Healthcare Software Development

Healthcare software development is the process of designing, building, testing, and maintaining software applications specifically for healthcare organizations, clinical workflows, and patient care. This includes electronic health record integrations, clinical decision support systems, patient portals, telehealth platforms, medical device software (SaMD), and data analytics tools. Unlike general software development, healthcare software must comply with strict regulatory requirements including HIPAA for data privacy, FDA regulations for medical device software, and interoperability standards like HL7 and FHIR. At Saga IT, our healthcare software development services span the full lifecycle from requirements analysis through deployment and ongoing support.

Software as a Medical Device (SaMD) is software intended to be used for medical purposes without being part of a hardware medical device. Common examples include clinical decision support algorithms, diagnostic imaging analysis tools, and remote patient monitoring applications. SaMD development is regulated by the FDA in the United States and must follow IEC 62304 for the software development lifecycle and ISO 14971 for risk management. The regulatory classification (Class I, II, or III) depends on the software's intended use and the severity of potential harm. Our medical software development team has hands-on experience building SaMD applications that meet FDA premarket requirements, including 510(k) submissions and De Novo classifications.

Custom healthcare software development costs vary widely depending on scope, complexity, and regulatory requirements. A single EHR integration — from prototype to go-live — can start as low as $15,000, while a HIPAA-compliant patient portal or clinical workflow tool might range from $75,000 to $500,000. A full SaMD application with FDA regulatory submissions can cost $500,000 to $2 million or more. Key cost drivers include the number of EHR integrations required, whether the software qualifies as a medical device under FDA regulations, the complexity of clinical workflows being automated, and ongoing compliance and maintenance needs. Saga IT provides detailed cost estimates after an initial discovery phase that maps your specific requirements, integration points, and regulatory obligations.
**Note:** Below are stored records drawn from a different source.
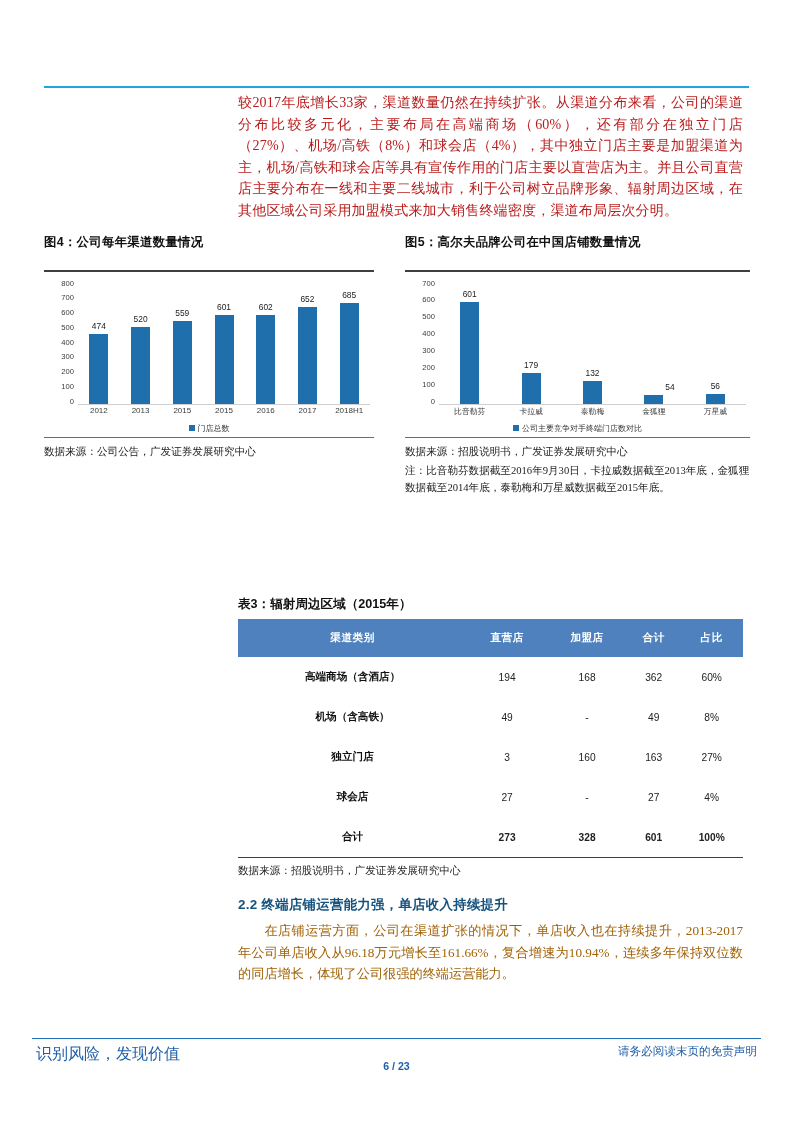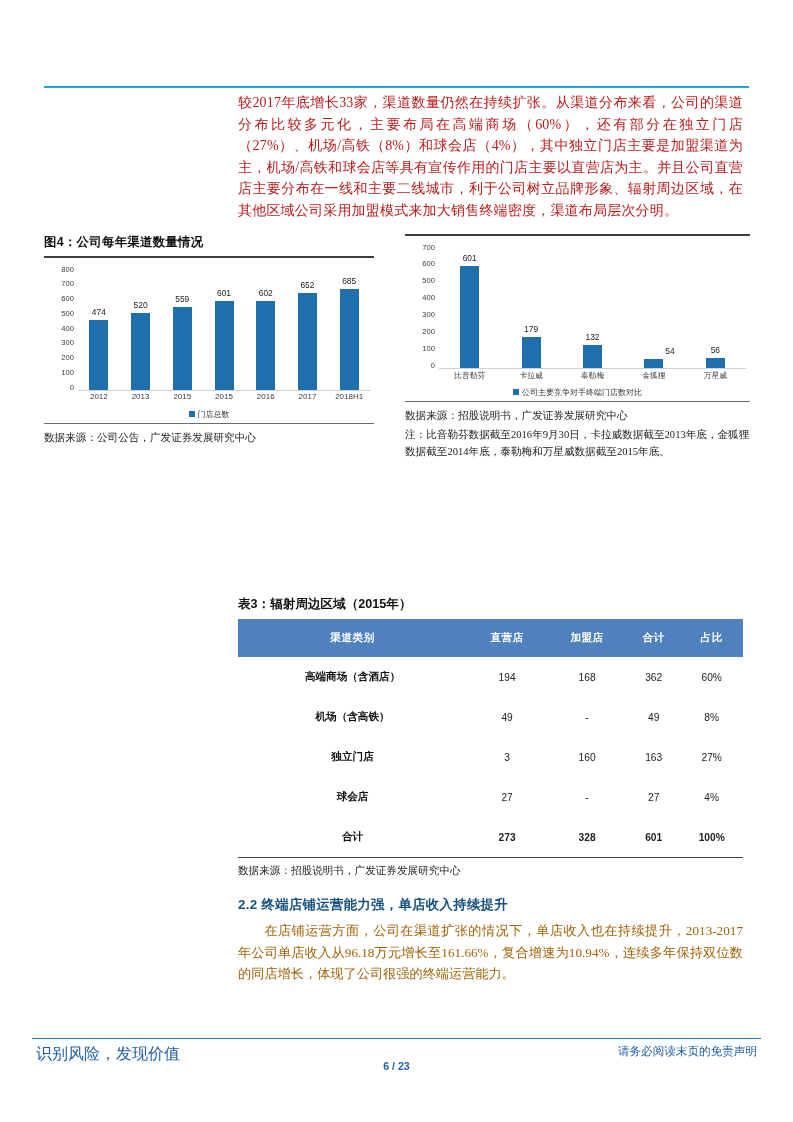"图4：公司每年渠道数量情况" .fig-title { padding-bottom: 5px -> 19px }
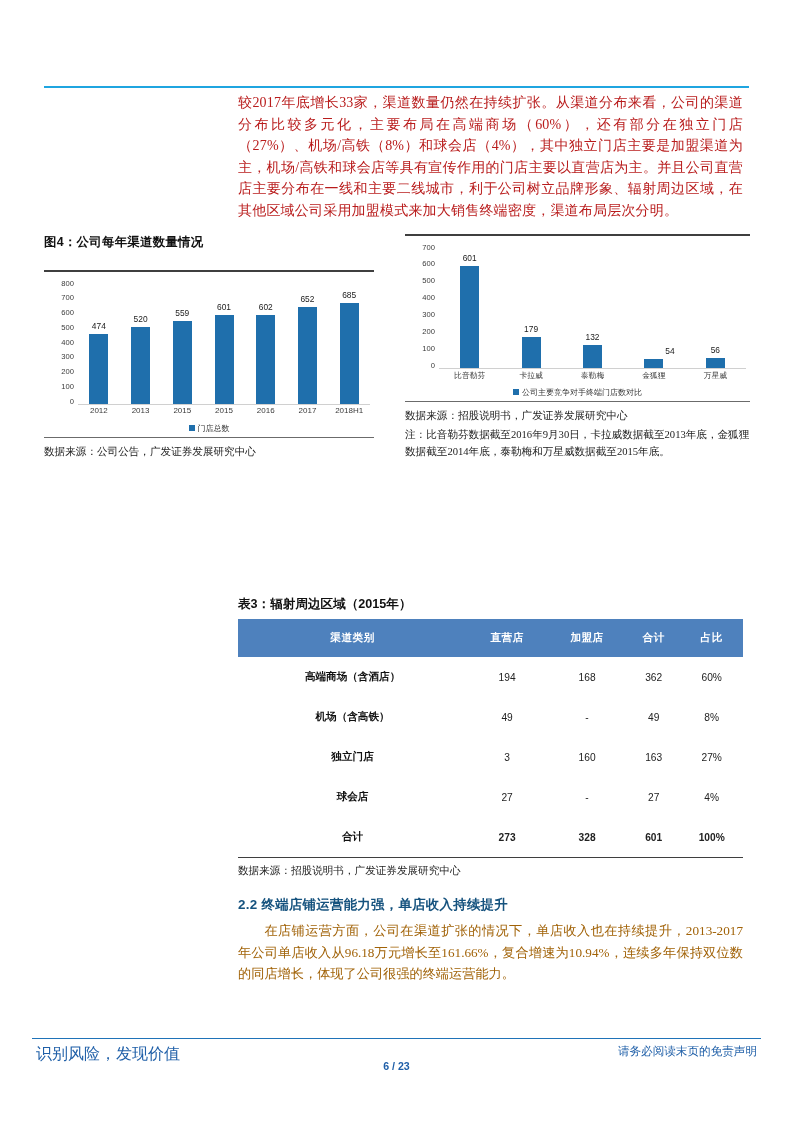"图5：高尔夫品牌公司在中国店铺数量情况" div.fig-title { html: none -> <div>图5：高尔夫品牌公司在中国店铺数量情况</div> }
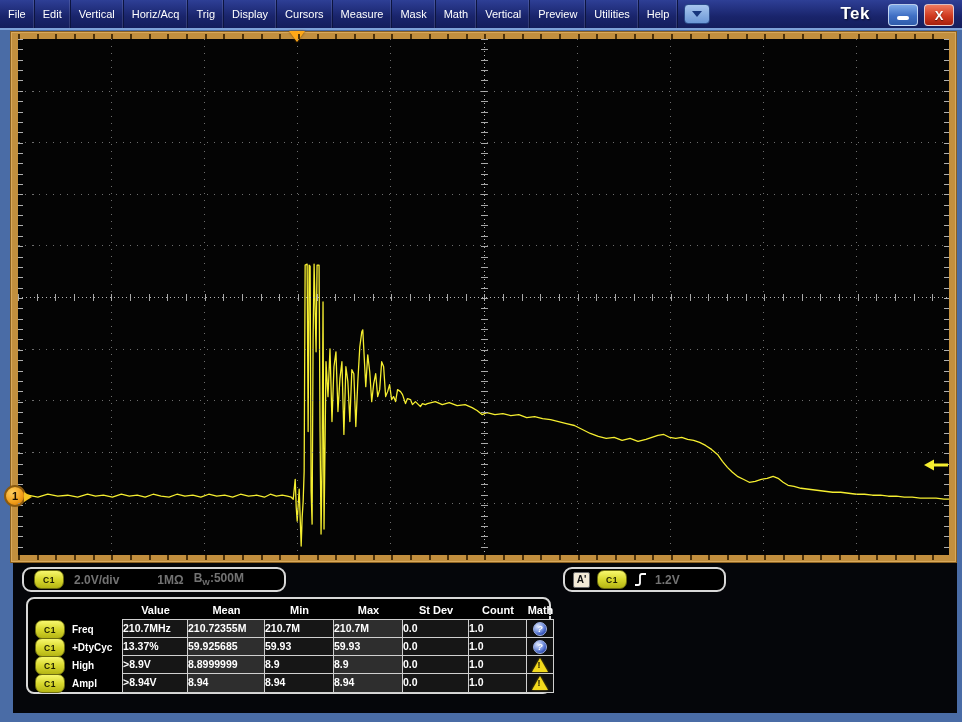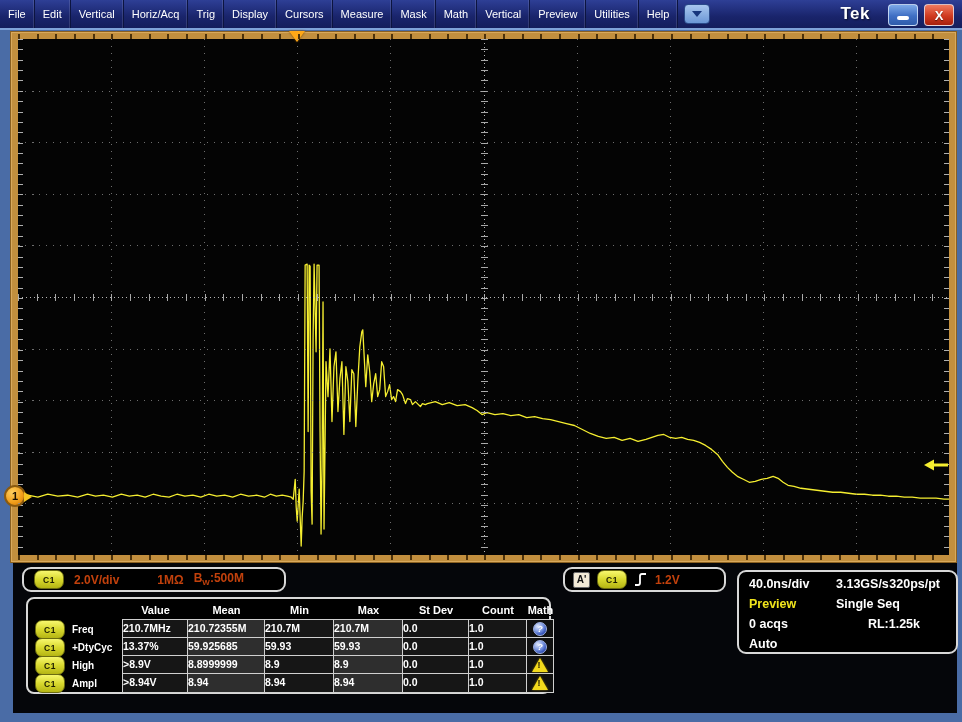"2.0V/div" .white-txt { color: #c2410c -> #737373 }
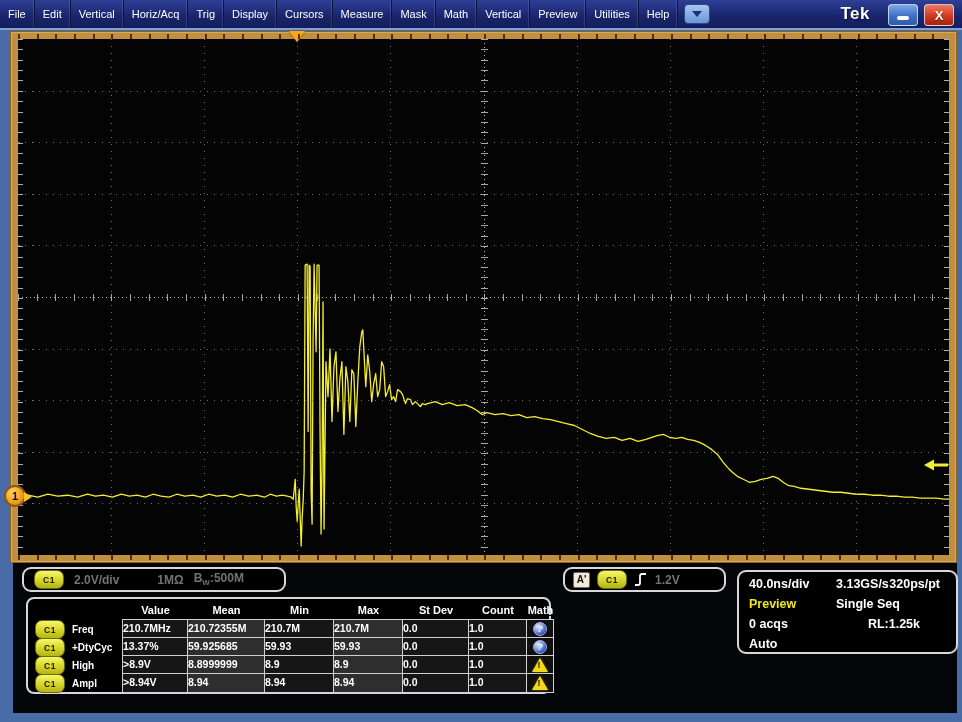"40.0ns/div" div.readout-box { html: <div> <div> <span>40.0ns/div</span> <span>3.13GS/s</span> <span>320ps/pt</span> </div> <div> <span>Preview</span> <span>Single Seq</span> </div> <div> <span>0 acqs</span> <span>RL:1.25k</span> </div> <div> <span>Auto</span> </div> </div> -> none }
Healthcare software is a broad category that includes any software used in healthcare settings — from scheduling and billing systems to EHR platforms and population health analytics tools. Medical software, specifically Software as a Medical Device (SaMD), is a narrower category of software that has a medical purpose, such as diagnosing conditions, recommending treatments, or monitoring patient vital signs. The key distinction is regulatory: medical software (SaMD) is regulated by the FDA and must follow IEC 62304 and ISO 14971, while general healthcare software must comply with HIPAA but does not require FDA clearance. Our team builds both categories — visit our medical software development page for SaMD-specific capabilities or our healthcare app development page for general healthcare applications.

Timelines depend on the type and complexity of the application. A focused HIPAA-compliant web application or clinical workflow tool typically takes 3 to 6 months from discovery through deployment. More complex projects involving EHR integrations, multiple user roles, and regulatory compliance can take 6 to 12 months. SaMD applications requiring FDA regulatory submissions often span 12 to 18 months or longer, factoring in development, verification and validation (V&V), and the FDA review cycle. Saga IT uses agile delivery with 2-week sprints, deploying working software incrementally so that stakeholders see progress early and can provide feedback throughout the development lifecycle.

Yes — every healthcare application we build is designed for HIPAA compliance from the architecture level. This includes encryption at rest and in transit, role-based access controls, comprehensive audit logging, secure authentication, and BAA-covered cloud infrastructure on AWS or Azure. We also implement the administrative and technical safeguards required by the HIPAA Security Rule, including access management policies, incident response procedures, and regular security assessments. For applications that handle protected health information (PHI), our HIPAA compliance team works alongside our development engineers to ensure every component meets regulatory requirements before go-live.